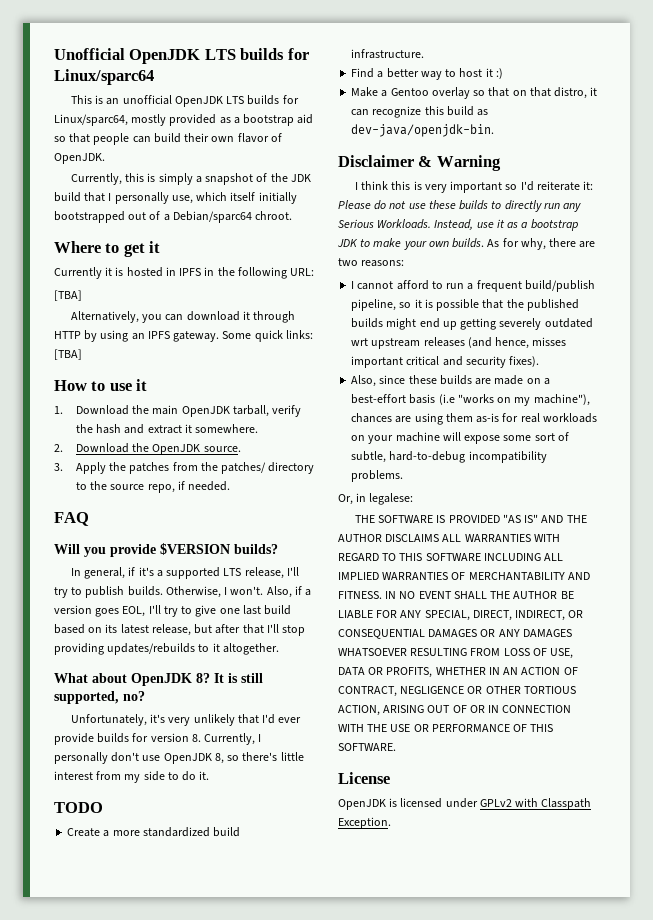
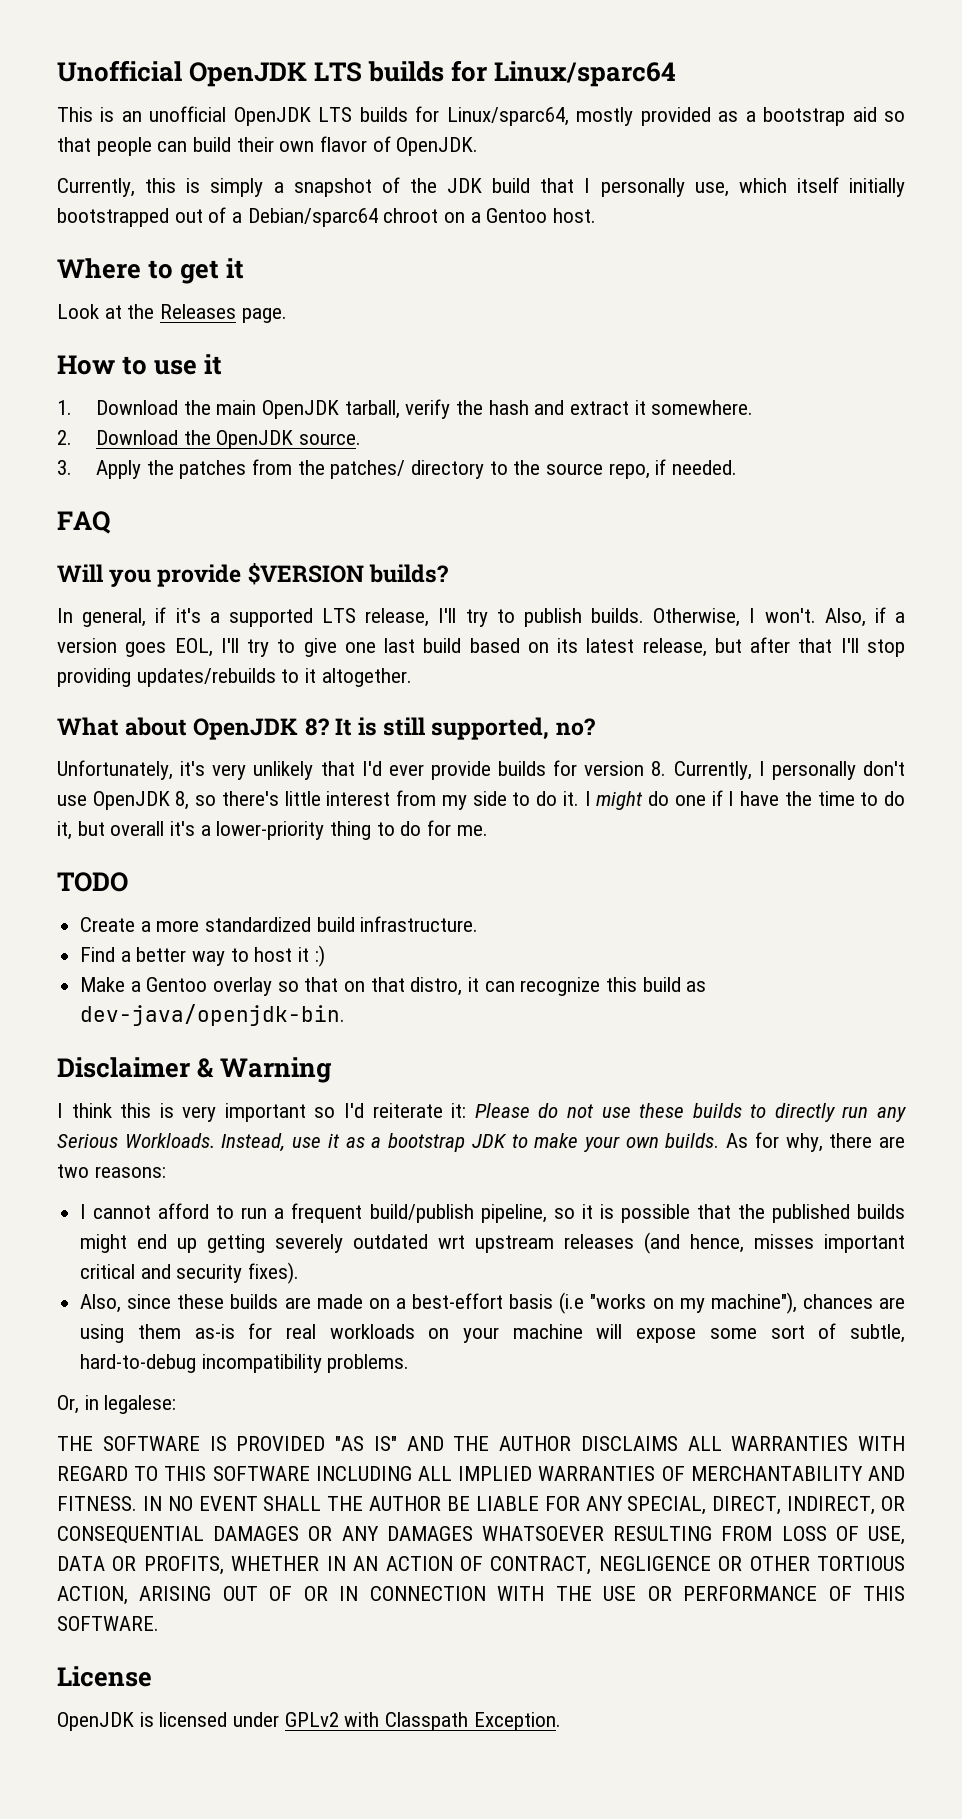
- Currently, this is simply a snapshot of the JDK build that I personally use, which itself initially bootstrapped out of a Debian/sparc64 chroot.
+ Currently, this is simply a snapshot of the JDK build that I personally use, which itself initially bootstrapped out of a Debian/sparc64 chroot on a Gentoo host.
- Currently it is hosted in IPFS in the following URL:
- [TBA]
- Alternatively, you can download it through HTTP by using an IPFS gateway. Some quick links: [TBA]
+ Look at the Releases page.
+ I might do one if I have the time to do it, but overall it's a lower-priority thing to do for me.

TASK TO COMPLETE: Retype the records above exactly, pictures omitted.

ANSWER BOX:
- Currently, this is simply a snapshot of the JDK build that I personally use, which itself initially bootstrapped out of a Debian/sparc64 chroot.
+ Currently, this is simply a snapshot of the JDK build that I personally use, which itself initially bootstrapped out of a Debian/sparc64 chroot on a Gentoo host.
- Currently it is hosted in IPFS in the following URL:
- [TBA]
- Alternatively, you can download it through HTTP by using an IPFS gateway. Some quick links: [TBA]
+ Look at the Releases page.
+ I might do one if I have the time to do it, but overall it's a lower-priority thing to do for me.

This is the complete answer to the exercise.